I replied, “I wonder if we would have spoken to them if we weren’t white.” These are realities I can never fully understand.
Give me a break man... Because there are SOOOO many black people in Vancouver, right?
Dude, there's like... three black people in ALL of Canada, so let's dial down the self righteous tone a little bit.
It's original history isn't exactly sparkling, but it's modern history is rooted in racism against blacks. I'm all for individuals to have the right to fly any flag they want, but considering the context, & the motivations of the people who put that flag up in front of official government buildings, it should be removed from any official government building not dedicated to telling the history of the civil war. (museums, essentially.)

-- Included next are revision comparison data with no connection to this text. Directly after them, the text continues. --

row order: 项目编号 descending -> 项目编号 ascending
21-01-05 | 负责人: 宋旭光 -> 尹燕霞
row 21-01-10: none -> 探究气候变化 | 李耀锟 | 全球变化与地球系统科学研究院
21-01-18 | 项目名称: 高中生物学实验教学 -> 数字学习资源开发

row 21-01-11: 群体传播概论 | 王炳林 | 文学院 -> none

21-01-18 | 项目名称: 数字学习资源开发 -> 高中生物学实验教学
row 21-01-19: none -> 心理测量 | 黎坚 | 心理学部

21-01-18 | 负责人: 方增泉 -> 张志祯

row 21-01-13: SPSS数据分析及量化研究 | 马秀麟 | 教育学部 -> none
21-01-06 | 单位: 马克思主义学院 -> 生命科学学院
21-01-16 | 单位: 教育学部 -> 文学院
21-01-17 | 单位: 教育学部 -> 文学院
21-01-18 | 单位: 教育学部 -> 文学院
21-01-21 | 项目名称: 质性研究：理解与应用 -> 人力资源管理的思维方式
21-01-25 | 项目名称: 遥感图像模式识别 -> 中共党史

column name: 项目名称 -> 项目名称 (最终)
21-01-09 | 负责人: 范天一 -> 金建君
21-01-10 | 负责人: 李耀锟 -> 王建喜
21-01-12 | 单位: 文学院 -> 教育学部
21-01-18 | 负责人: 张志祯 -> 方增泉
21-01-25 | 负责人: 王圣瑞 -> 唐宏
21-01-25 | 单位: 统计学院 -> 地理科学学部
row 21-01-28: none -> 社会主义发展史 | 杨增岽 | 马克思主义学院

Which is completely rooted in racism. I'm sorry that you don't like that, but not liking the facts doesn't make them not the facts. Some people may be ignorant of it's role in recent history, but that doesn't make a flag used as a rallying symbol for racism suddenly no longer a symbol of racism, it just makes those people ignorant.
Lemmy collected war memorabilia, including Nazi flags. But he didn't fly them in front of his house, because he understood that there's a fundamental difference between collecting things from history, and waving the banner of a group of people who murdered people they didn't like.
With that said, Arizona is a unique and incredible place; I lived there for a few years and loved every second, to the point where I've returned at least once every year of the past decade, even if just for a weekend. You'd also find that the diverse people and cultures are a fantastic mix, if you'd lower you nose long enough to actually get to know them. You'd be amazed at how quickly those "assault" weapon-toters as well as the hippies will go way out of their way to help *anyone* when they need it most.
Open your mind buddy.
This article comes off as complete intolerance and is really just a bummer to read. Consider your audience on this website and concentrate on the stoke of the ride and what bonds us as humans rather than what divides us.
Poor form. I hope Pink Bike pulls this piece of intolerant judgement.
He just might come down to Brazil to set you guys straight.
Being a 5th generation rural Arizonan i don't consider my self entitled to anything here. I do however feel i speak for most people when i say that the most annoying perception of a "out of state visitor" is the author of this article! Ranching is very alive here. As educated as this author wants to sound, educate your self better. Typical naturalist extremest. next time your in rim country ride some of the newer trails near Pine. Scratch that, prefer you didn't.
To make it short. Keep your rhetoric to your self!!
"FOR THE LORD SO LOVED THE WORLD HE MADE RANCHERS, MINERS, AND LOGGERS TO KEEP AND PROTECT HIS CREATIONS!
It's brutal, so don't feel bad.
right click "save as webpage, complete"
We have rocks & cactus that will try to kill you incessantly, as well as steeps that make good riders cringe, I assure you.